Pulitzer Prize finalist Madeleine George spins modern-day lesbian mythology.
Dionysus never really left us. This great Greek god of unreason stuck with us through monotheism and mass media, even when all the other gods departed for the static confines of Mount Olympus. As told by the brilliantly imaginative Madeleine George, Dionysus is Diane, a woman who has been living happily among a lesbian collective in Vermont. But in light of serious ecological upheaval, she's traveled to New Jersey to save humanity from itself.
That's the starting point of Hurricane Diane, the uproarious queer riff on Euripides's The Bacchae, a play that was already pretty queer to begin with. It is now playing at New York Theatre Workshop in an attractive production by director Leigh Silverman.
Posing as a landscaper, Diane (Becca Blackwell) looks for new suppliants in Monmouth County. She starts with Carol (Mia Barron), a compliance officer for a pharmaceutical company who wants nothing more for her yard than a wrought-iron accent bench, the kind she's seen in the pages of HGTV Magazine. Her friend and neighbor, Renee (Michelle Beck), actually works for that magazine, but she's more interested in what Diane is offering: small-scale permaculture that rips out perfectly manicured lawns and replaces them with fruit-bearing trees.
Proud Italian-American Pam (Danielle Skraastad) isn't so interested in pawpaws, but she would like Diane to create something resembling the palazzo garden featured in a mural at the local trattoria. Recently abandoned by her husband, Beth (Kate Wetherhead) just wants the kind of flowers that will attract fairies. But as another major storm threatens the New Jersey coast, we wonder if any of their gardens stand a chance.
In the 21st century, the deity of wine and theater is most often portrayed as a man in touch with his feminine side: a drag queen or glam rocker. George boldly envisions the inverse, a female god in touch with her butch side. I hesitate to describe Blackwell's surprisingly alluring performance as masculine. Rather, it is an enticing expansion of what femininity can be. Dressed in flannel and cargo shorts, and crowned with a mane of ginger hair, Blackwell's Diane seduces these New Jersey housewives with her pelvic vitality as surely as she seduces us.
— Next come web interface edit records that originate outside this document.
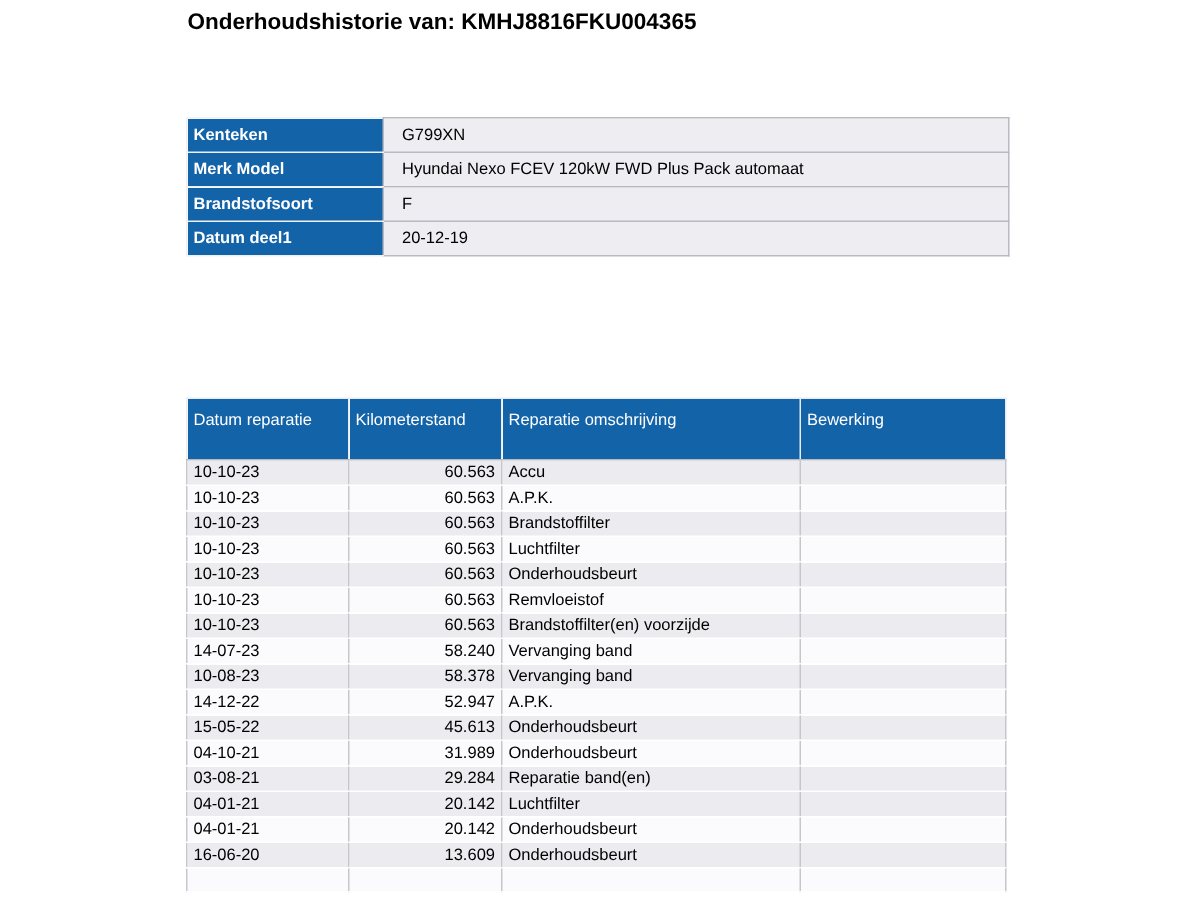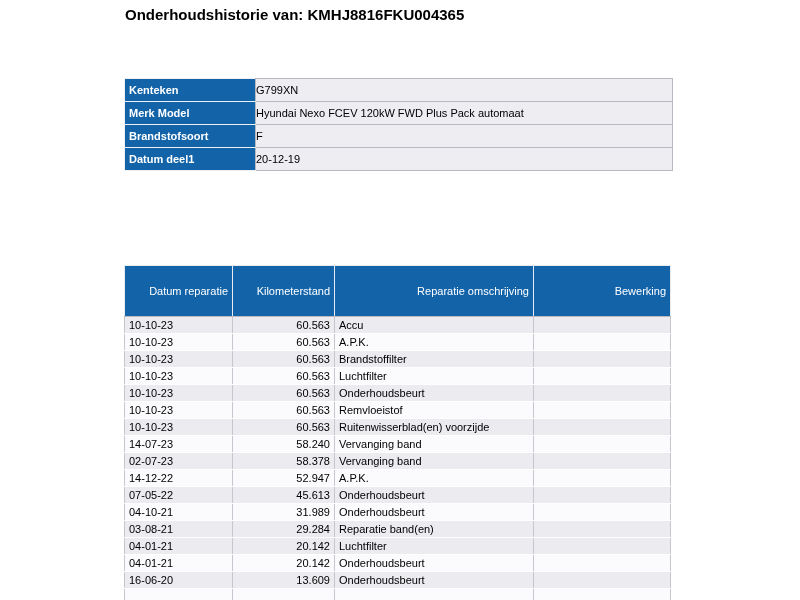"G799XN" .info-value { padding: 0 0 0 0 -> 0 0 0 12px }
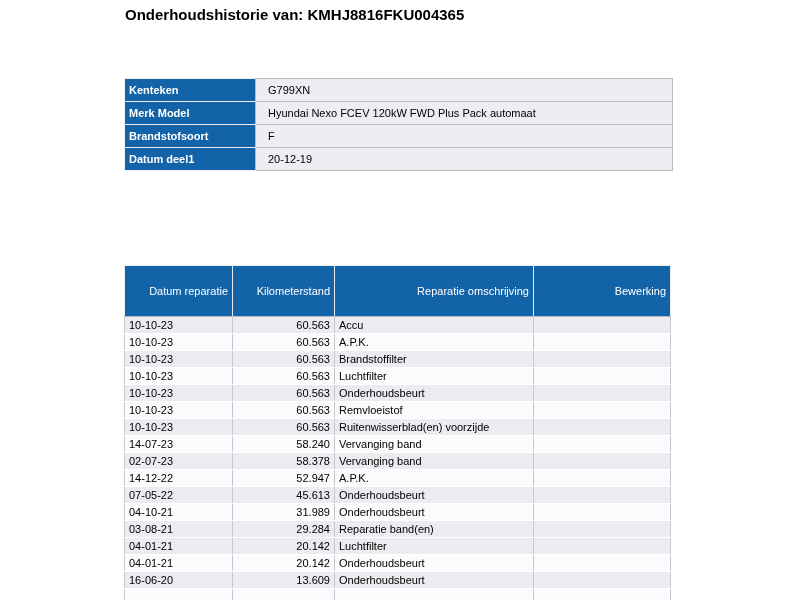"Datum reparatie" .hist-table th { padding: 19px 4px -> 8px 4px; text-align: right -> left }
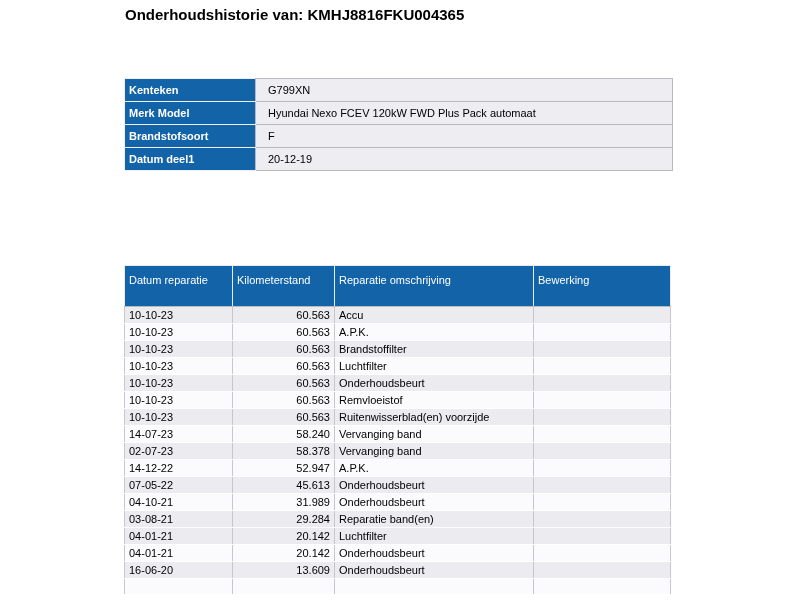"Ruitenwisserblad(en) voorzijde" td.c2 { text: Ruitenwisserblad -> Brandstoffilter }
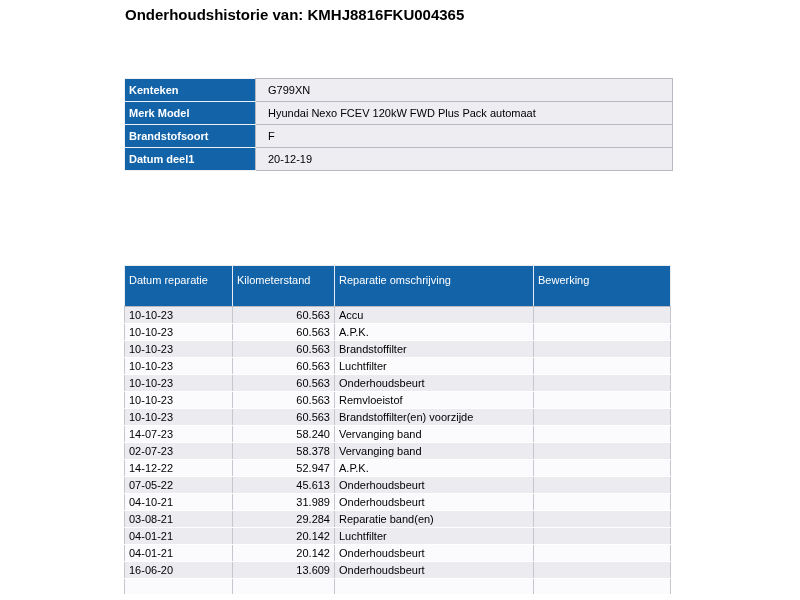"02-07-23" td.c0 { text: 02-07-23 -> 10-08-23 }
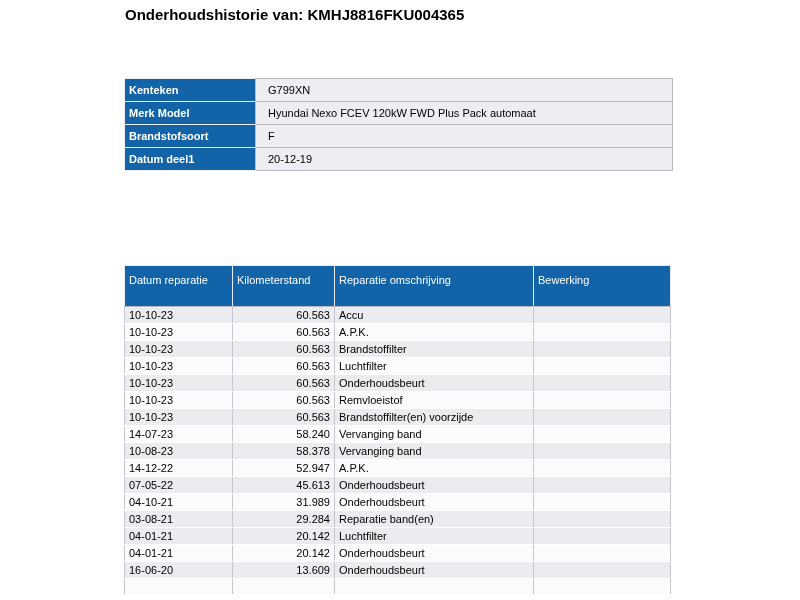"07-05-22" td.c0 { text: 07-05-22 -> 15-05-22 }
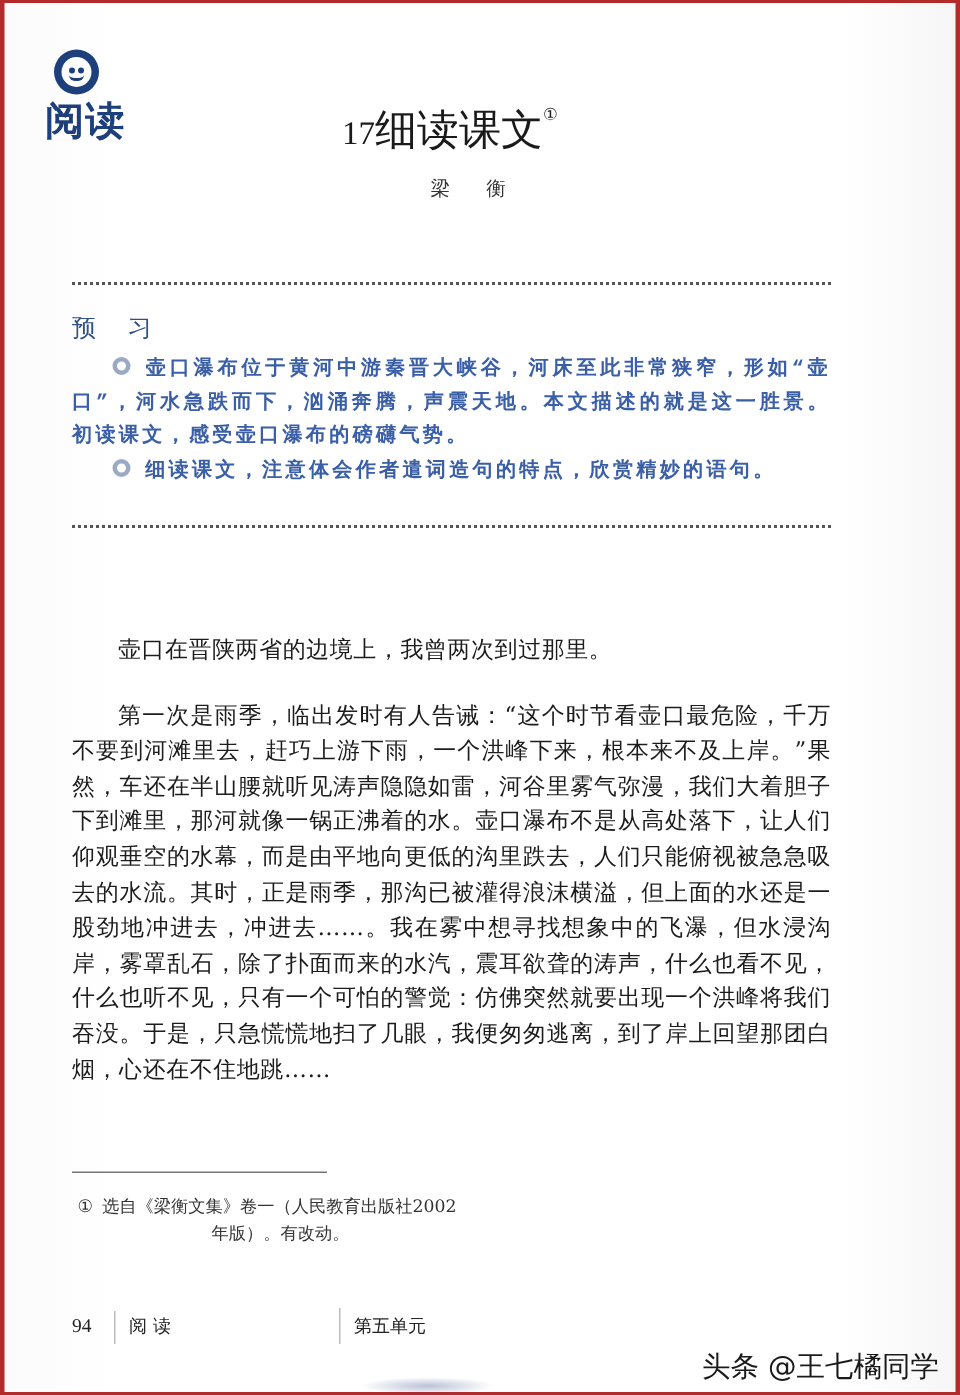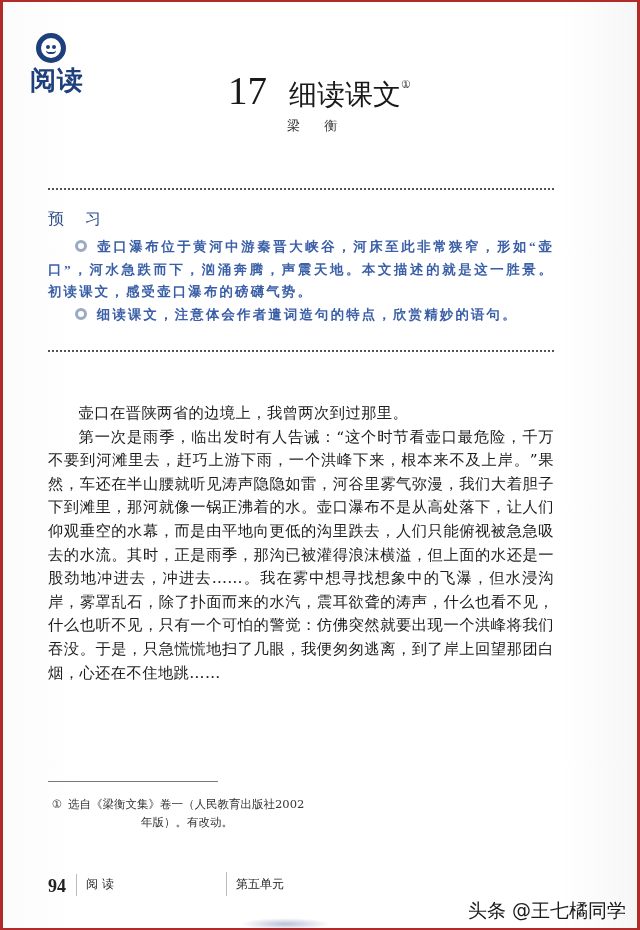"17" .lesson-title .num { font-size: 39px -> 22px; margin-right: 22px -> none }
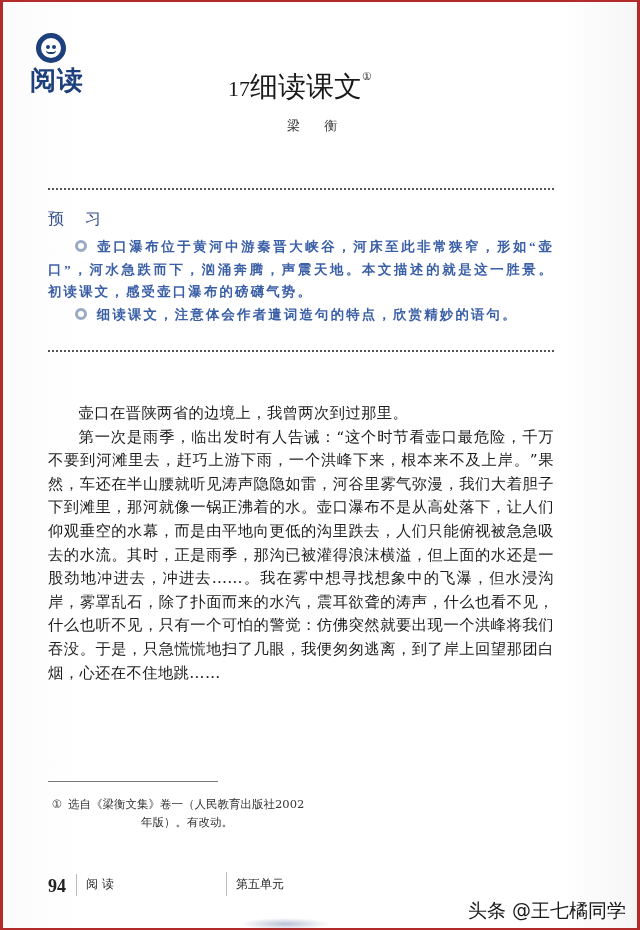"壶口瀑布位于黄河中游秦晋大峡谷，河床至此非常狭窄，形如“壶口”，河水急跌而下，汹" .preview-text { font-family: Liberation Serif, serif -> Liberation Mono, monospace }
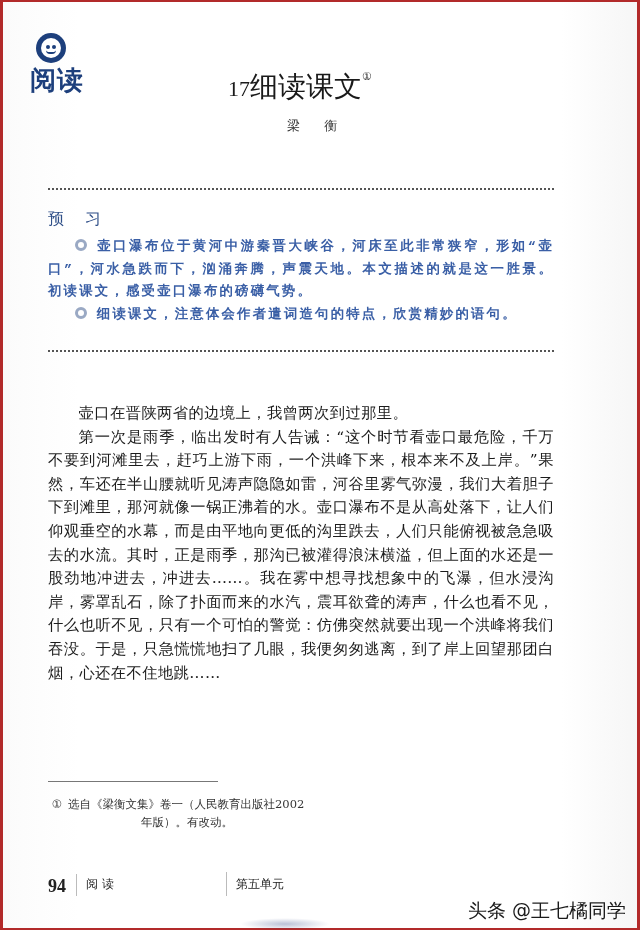"壶口在晋陕两省的边境上，我曾两次到过那里。" .body-text p { margin-top: none -> 20px }
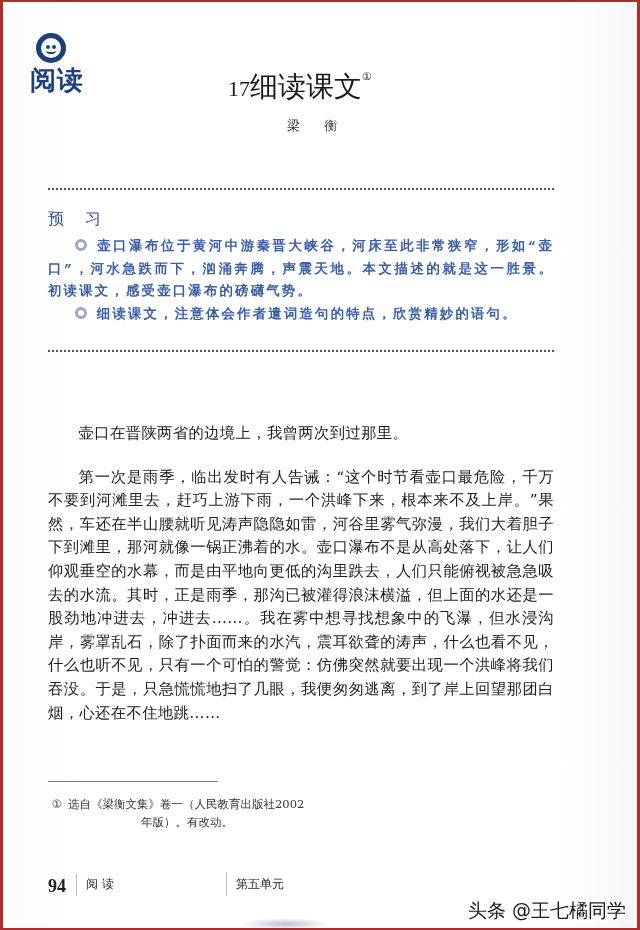"94" .page-num { font-size: 18px -> 13px; font-weight: bold -> normal }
The other cast members make equally strong impressions under Silverman's agile direction: Beck is sexy and assertive as Renee, a successful careerist who not-so-secretly pines for her formative lesbian days. Wetherhead is simultaneously wispy and powerful as the aptly named Beth Wann. Skraastad gives a grand performance worthy of La Scala as Pam, a woman who can unleash a fierce volley of inspirational clichés as if they were arrows shot from the bastions of her suburban castle. She's exhausting.
But she's nothing compared with Barron's Carol, whose rigid politeness and frosty smile constitute the sturdiest fortification in the show. She empties packet after packet of Splenda into her coffee, and we get a sense that she's combating an allergy to all things natural and unsweetened. She is the Apollonian spokeswoman, the logical conclusion of a life powered entirely by science and white zinfandel.
Their lives take place on Rachel Hauck's set, which depicts a catalogue-ready suburban kitchen complete with an island. Since all of their houses have the exact same layout, Silverman is able to stage overlapping scenes of the women yelling at their husbands without any of us assuming they're actually in the same room (thrillingly, this is a Bacchae in which no men appear). Kaye Voyce individualizes the women with her costumes (I particularly enjoyed Pam's animal-print dresses and sparkly sneakers). Lighting designer Barbara Samuels and sound designer Bray Poor collaborate to bring the sights and sounds of a hurricane into the theater, causing us to jump out of our seats.
A misstep of a final scene causes Hurricane Diane to die with a whimper and tepid applause when it could have easily gone out with a roar and a collective gasp by ending after the penultimate scene. Still, the majority of the play takes our breath away, either with its keen insight or gut-busting wit. Through the sharpest comedy, George stealthily lays out the tragedy of the American upper-middle class, a force more stubborn, proud, and powerful than any ancient god. Is it any wonder that they all disappeared when faced with such fearsome competition?